*** Opening Recorded information ***

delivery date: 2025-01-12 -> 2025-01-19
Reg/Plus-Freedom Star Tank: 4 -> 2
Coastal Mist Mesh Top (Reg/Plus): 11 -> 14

*** Closing Recorded information ***
*** Opening Recorded information ***

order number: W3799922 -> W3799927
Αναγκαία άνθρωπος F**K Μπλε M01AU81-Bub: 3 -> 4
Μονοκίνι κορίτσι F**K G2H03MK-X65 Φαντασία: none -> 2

*** Closing Recorded information ***
*** Opening Recorded information ***

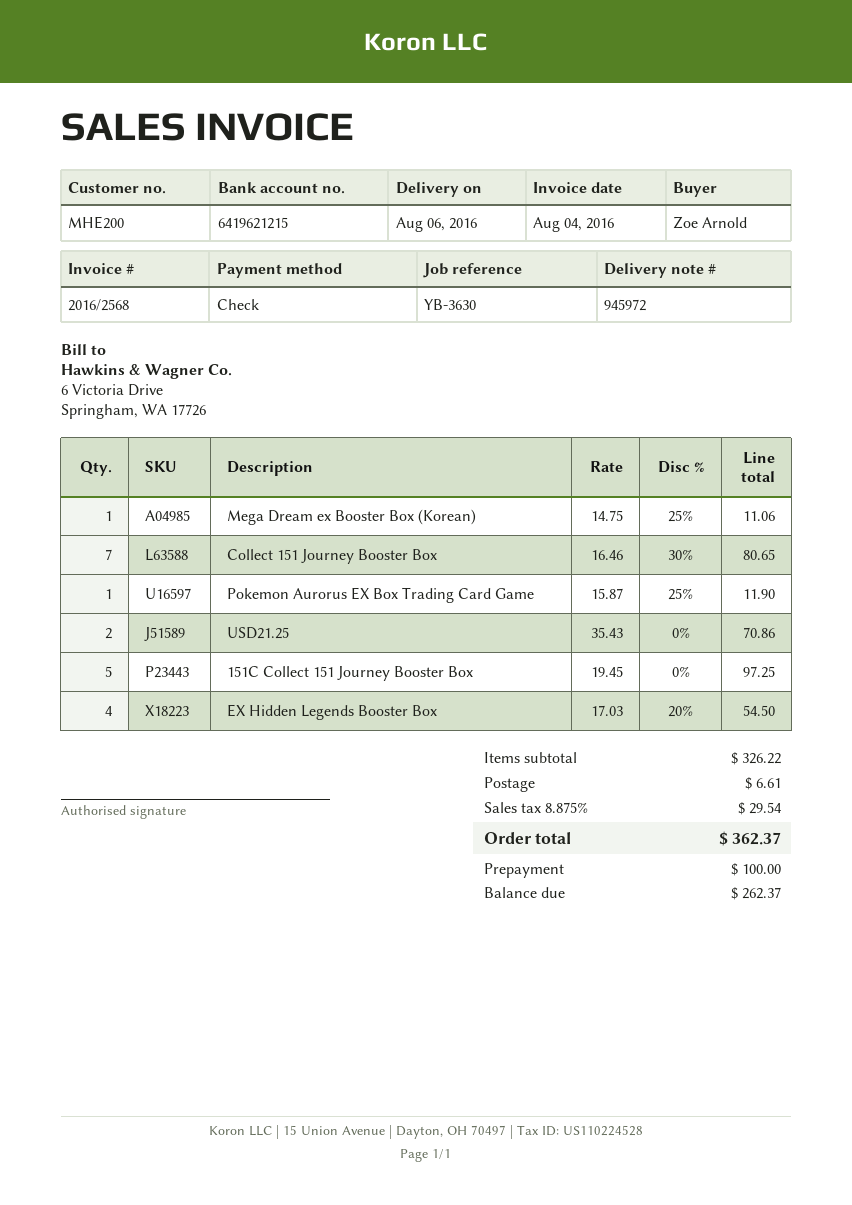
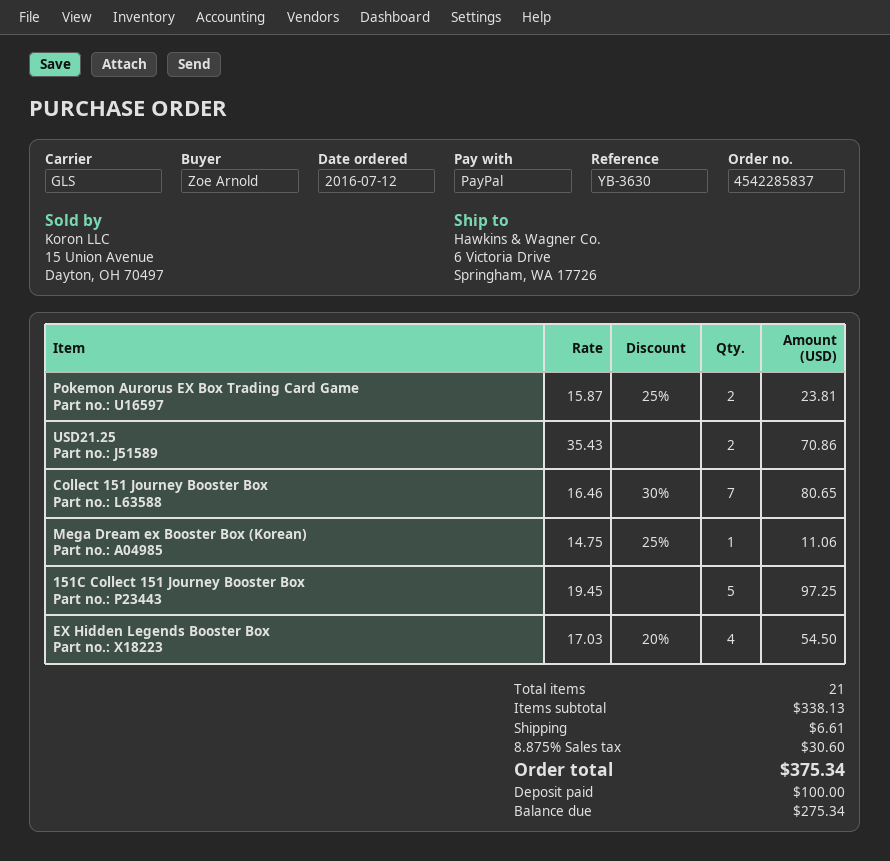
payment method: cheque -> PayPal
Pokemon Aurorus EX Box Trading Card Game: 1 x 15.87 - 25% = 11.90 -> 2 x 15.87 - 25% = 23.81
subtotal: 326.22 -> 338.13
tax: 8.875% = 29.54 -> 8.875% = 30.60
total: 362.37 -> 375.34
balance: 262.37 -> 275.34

*** Closing Recorded information ***

◆ Exercise goal ◆
In the data above, start at the line that has "delivery date: 2025-01-12 -> 2025-01-19", stop after the line that has "Coastal Mist Mesh Top (Reg/Plus): 11 -> 14", and print every line in between exactly as it stands.

◆ The completed task ◆
delivery date: 2025-01-12 -> 2025-01-19
Reg/Plus-Freedom Star Tank: 4 -> 2
Coastal Mist Mesh Top (Reg/Plus): 11 -> 14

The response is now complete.